▶ [What is needed]
Only one stretch of the data below is wanted: the lines from the one with "[203,1229,313,1273] کلیک کن!" through the one with "[84,123,282,157] 1 week", repeated exactly.

▶ [Data for processing]
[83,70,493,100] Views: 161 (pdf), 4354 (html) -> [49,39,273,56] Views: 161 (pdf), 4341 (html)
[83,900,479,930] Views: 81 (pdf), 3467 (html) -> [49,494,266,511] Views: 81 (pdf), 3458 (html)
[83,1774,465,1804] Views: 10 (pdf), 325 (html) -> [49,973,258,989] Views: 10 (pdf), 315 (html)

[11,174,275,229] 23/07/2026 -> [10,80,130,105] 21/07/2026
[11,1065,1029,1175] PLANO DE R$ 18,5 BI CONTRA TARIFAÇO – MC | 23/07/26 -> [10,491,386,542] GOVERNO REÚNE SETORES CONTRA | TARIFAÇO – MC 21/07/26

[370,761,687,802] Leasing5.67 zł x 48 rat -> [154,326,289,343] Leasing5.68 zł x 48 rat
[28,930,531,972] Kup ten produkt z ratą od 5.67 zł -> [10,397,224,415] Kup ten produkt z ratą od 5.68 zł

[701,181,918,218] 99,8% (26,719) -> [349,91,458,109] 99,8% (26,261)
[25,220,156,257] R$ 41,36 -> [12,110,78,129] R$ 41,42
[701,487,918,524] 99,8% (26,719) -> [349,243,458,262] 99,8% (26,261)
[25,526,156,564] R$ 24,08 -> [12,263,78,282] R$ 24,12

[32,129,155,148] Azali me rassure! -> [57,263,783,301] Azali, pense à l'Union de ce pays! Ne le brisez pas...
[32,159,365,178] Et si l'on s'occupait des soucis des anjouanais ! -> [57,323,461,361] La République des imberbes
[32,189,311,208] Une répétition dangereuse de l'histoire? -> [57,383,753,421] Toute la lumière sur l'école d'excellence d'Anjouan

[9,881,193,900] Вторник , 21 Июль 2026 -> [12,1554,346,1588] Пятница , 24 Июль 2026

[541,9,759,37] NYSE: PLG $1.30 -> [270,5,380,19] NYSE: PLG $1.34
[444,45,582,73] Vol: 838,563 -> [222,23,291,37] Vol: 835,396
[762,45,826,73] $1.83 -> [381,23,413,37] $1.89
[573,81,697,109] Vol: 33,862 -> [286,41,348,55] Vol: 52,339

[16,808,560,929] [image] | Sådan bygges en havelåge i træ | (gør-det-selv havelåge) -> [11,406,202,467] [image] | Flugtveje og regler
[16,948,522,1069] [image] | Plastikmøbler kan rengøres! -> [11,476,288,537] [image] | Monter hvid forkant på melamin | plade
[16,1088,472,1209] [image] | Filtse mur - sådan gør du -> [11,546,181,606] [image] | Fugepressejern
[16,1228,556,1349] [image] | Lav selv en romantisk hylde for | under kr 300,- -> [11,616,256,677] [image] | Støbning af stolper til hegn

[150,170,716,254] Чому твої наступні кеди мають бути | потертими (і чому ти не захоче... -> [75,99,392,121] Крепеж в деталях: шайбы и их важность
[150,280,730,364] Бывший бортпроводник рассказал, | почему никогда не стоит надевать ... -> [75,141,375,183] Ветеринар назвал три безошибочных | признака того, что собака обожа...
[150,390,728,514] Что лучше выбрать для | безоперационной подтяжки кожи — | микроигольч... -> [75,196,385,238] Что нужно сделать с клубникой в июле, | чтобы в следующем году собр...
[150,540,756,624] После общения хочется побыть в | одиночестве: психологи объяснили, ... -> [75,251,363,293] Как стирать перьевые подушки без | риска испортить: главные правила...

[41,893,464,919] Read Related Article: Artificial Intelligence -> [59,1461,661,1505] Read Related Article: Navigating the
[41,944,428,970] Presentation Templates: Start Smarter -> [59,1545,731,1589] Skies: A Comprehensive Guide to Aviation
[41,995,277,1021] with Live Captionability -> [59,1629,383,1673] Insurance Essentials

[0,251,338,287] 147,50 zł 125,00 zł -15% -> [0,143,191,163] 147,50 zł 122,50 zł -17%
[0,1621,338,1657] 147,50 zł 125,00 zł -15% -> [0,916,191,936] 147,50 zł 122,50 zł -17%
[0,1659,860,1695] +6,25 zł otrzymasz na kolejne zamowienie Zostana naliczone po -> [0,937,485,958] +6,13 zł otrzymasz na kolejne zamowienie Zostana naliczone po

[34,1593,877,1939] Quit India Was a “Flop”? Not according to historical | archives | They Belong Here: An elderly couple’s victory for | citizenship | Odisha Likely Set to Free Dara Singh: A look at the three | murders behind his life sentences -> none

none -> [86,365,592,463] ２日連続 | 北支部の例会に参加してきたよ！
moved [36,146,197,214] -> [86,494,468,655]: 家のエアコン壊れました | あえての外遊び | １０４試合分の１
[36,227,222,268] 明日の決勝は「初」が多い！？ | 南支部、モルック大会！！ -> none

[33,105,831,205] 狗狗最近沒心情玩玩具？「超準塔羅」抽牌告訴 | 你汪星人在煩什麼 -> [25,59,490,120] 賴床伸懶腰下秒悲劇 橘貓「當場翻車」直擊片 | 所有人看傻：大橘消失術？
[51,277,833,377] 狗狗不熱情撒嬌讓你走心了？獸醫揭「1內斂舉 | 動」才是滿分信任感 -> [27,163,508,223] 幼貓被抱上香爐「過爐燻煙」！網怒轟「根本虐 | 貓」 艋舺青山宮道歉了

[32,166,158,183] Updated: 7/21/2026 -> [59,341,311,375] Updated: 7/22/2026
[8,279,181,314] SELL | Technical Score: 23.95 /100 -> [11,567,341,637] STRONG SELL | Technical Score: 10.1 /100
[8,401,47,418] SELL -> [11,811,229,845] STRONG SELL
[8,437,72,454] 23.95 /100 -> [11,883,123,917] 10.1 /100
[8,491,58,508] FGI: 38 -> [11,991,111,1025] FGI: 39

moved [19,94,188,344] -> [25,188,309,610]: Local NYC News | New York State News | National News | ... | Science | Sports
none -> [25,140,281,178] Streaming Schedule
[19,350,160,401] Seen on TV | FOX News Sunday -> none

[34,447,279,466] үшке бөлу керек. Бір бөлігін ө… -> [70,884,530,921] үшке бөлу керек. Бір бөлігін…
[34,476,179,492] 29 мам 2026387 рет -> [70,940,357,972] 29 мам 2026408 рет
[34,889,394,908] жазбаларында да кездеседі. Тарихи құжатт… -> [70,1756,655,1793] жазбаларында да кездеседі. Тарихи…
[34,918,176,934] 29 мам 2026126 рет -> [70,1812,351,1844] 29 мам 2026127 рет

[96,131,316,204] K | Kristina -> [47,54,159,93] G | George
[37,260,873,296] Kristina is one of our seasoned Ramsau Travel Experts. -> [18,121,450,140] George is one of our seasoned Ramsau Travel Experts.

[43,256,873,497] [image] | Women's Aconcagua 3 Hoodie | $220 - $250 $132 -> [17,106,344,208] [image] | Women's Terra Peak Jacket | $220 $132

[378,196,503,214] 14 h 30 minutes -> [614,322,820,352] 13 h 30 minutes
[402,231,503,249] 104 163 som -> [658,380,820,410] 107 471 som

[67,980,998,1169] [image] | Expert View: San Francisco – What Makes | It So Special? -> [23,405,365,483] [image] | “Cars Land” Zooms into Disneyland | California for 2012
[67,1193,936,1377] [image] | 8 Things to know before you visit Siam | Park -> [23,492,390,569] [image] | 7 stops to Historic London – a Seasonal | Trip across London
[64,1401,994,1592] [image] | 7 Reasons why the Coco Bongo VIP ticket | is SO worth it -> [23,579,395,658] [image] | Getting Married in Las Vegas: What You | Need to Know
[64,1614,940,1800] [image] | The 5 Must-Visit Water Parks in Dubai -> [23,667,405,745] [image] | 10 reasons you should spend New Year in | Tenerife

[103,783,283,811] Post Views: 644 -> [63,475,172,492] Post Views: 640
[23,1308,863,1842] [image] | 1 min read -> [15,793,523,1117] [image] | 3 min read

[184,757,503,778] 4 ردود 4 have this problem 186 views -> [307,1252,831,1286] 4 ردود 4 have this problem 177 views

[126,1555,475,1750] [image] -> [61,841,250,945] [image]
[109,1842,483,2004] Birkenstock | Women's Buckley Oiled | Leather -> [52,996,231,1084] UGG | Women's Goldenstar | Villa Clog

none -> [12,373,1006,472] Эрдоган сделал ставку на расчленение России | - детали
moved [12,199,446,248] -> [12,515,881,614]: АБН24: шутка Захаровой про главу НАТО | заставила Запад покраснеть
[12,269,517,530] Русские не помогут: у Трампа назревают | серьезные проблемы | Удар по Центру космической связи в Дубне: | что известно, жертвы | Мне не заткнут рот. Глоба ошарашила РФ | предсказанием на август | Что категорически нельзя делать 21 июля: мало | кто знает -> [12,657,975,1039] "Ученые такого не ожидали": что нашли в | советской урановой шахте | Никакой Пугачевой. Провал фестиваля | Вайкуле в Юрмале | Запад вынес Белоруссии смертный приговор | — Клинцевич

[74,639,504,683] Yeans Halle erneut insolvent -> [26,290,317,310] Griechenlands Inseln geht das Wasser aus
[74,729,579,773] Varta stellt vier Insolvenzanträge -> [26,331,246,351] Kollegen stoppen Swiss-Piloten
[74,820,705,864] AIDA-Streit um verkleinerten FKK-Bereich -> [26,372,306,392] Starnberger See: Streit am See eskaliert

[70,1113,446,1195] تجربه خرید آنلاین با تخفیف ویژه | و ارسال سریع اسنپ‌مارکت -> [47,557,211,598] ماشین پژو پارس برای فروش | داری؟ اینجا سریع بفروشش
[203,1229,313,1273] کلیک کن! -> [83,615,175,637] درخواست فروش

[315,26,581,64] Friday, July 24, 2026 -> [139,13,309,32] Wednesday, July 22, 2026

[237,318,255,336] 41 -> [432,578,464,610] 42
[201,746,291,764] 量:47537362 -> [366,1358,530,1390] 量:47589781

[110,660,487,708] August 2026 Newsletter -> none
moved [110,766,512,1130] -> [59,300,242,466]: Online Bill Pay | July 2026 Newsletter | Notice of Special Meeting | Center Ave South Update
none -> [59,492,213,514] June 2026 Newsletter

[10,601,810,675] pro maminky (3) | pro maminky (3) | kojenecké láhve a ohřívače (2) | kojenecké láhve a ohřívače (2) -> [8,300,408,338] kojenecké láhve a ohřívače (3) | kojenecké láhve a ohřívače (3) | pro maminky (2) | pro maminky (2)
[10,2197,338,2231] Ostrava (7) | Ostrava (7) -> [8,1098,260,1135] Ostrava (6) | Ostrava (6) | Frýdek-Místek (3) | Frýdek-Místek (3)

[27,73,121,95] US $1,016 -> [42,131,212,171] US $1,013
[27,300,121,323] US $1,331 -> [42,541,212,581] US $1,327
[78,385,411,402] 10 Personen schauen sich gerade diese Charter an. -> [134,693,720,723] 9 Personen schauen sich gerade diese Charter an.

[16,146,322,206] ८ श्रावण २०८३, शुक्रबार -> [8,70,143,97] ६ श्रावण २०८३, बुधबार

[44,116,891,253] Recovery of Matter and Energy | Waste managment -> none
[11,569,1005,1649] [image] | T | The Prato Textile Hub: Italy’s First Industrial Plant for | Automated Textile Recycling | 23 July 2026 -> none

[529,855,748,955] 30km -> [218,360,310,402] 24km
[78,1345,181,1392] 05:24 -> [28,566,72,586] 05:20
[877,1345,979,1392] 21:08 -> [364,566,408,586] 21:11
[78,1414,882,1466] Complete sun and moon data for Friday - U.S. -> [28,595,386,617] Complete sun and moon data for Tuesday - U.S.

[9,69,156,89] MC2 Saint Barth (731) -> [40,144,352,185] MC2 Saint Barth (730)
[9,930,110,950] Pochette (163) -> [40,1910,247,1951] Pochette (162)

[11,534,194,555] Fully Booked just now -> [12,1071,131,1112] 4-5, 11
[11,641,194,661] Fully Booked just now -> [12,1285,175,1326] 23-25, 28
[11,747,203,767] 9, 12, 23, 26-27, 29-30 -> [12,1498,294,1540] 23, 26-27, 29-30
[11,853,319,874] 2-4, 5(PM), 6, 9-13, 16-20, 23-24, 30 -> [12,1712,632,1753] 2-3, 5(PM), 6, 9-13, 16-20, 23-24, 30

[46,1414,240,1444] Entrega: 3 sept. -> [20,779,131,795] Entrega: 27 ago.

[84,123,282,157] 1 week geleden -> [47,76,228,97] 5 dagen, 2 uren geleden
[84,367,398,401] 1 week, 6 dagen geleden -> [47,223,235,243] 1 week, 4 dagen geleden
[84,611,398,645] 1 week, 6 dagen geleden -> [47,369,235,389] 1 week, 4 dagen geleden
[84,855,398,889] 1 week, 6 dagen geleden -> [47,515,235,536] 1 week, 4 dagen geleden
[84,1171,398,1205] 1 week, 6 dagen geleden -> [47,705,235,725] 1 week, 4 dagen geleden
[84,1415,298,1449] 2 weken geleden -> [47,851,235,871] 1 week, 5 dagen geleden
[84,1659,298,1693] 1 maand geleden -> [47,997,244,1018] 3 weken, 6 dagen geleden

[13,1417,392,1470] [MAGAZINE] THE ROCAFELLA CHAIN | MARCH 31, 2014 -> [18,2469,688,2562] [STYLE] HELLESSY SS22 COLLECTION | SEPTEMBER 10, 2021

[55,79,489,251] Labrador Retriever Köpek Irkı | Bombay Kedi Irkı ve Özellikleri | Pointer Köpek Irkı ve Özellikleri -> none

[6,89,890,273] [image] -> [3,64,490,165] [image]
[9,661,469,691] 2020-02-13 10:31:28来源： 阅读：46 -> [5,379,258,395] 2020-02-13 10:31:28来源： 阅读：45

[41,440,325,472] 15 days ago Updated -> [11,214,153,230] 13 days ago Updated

▶ [Answer]
[203,1229,313,1273] کلیک کن! -> [83,615,175,637] درخواست فروش

[315,26,581,64] Friday, July 24, 2026 -> [139,13,309,32] Wednesday, July 22, 2026

[237,318,255,336] 41 -> [432,578,464,610] 42
[201,746,291,764] 量:47537362 -> [366,1358,530,1390] 量:47589781

[110,660,487,708] August 2026 Newsletter -> none
moved [110,766,512,1130] -> [59,300,242,466]: Online Bill Pay | July 2026 Newsletter | Notice of Special Meeting | Center Ave South Update
none -> [59,492,213,514] June 2026 Newsletter

[10,601,810,675] pro maminky (3) | pro maminky (3) | kojenecké láhve a ohřívače (2) | kojenecké láhve a ohřívače (2) -> [8,300,408,338] kojenecké láhve a ohřívače (3) | kojenecké láhve a ohřívače (3) | pro maminky (2) | pro maminky (2)
[10,2197,338,2231] Ostrava (7) | Ostrava (7) -> [8,1098,260,1135] Ostrava (6) | Ostrava (6) | Frýdek-Místek (3) | Frýdek-Místek (3)

[27,73,121,95] US $1,016 -> [42,131,212,171] US $1,013
[27,300,121,323] US $1,331 -> [42,541,212,581] US $1,327
[78,385,411,402] 10 Personen schauen sich gerade diese Charter an. -> [134,693,720,723] 9 Personen schauen sich gerade diese Charter an.

[16,146,322,206] ८ श्रावण २०८३, शुक्रबार -> [8,70,143,97] ६ श्रावण २०८३, बुधबार

[44,116,891,253] Recovery of Matter and Energy | Waste managment -> none
[11,569,1005,1649] [image] | T | The Prato Textile Hub: Italy’s First Industrial Plant for | Automated Textile Recycling | 23 July 2026 -> none

[529,855,748,955] 30km -> [218,360,310,402] 24km
[78,1345,181,1392] 05:24 -> [28,566,72,586] 05:20
[877,1345,979,1392] 21:08 -> [364,566,408,586] 21:11
[78,1414,882,1466] Complete sun and moon data for Friday - U.S. -> [28,595,386,617] Complete sun and moon data for Tuesday - U.S.

[9,69,156,89] MC2 Saint Barth (731) -> [40,144,352,185] MC2 Saint Barth (730)
[9,930,110,950] Pochette (163) -> [40,1910,247,1951] Pochette (162)

[11,534,194,555] Fully Booked just now -> [12,1071,131,1112] 4-5, 11
[11,641,194,661] Fully Booked just now -> [12,1285,175,1326] 23-25, 28
[11,747,203,767] 9, 12, 23, 26-27, 29-30 -> [12,1498,294,1540] 23, 26-27, 29-30
[11,853,319,874] 2-4, 5(PM), 6, 9-13, 16-20, 23-24, 30 -> [12,1712,632,1753] 2-3, 5(PM), 6, 9-13, 16-20, 23-24, 30

[46,1414,240,1444] Entrega: 3 sept. -> [20,779,131,795] Entrega: 27 ago.

[84,123,282,157] 1 week geleden -> [47,76,228,97] 5 dagen, 2 uren geleden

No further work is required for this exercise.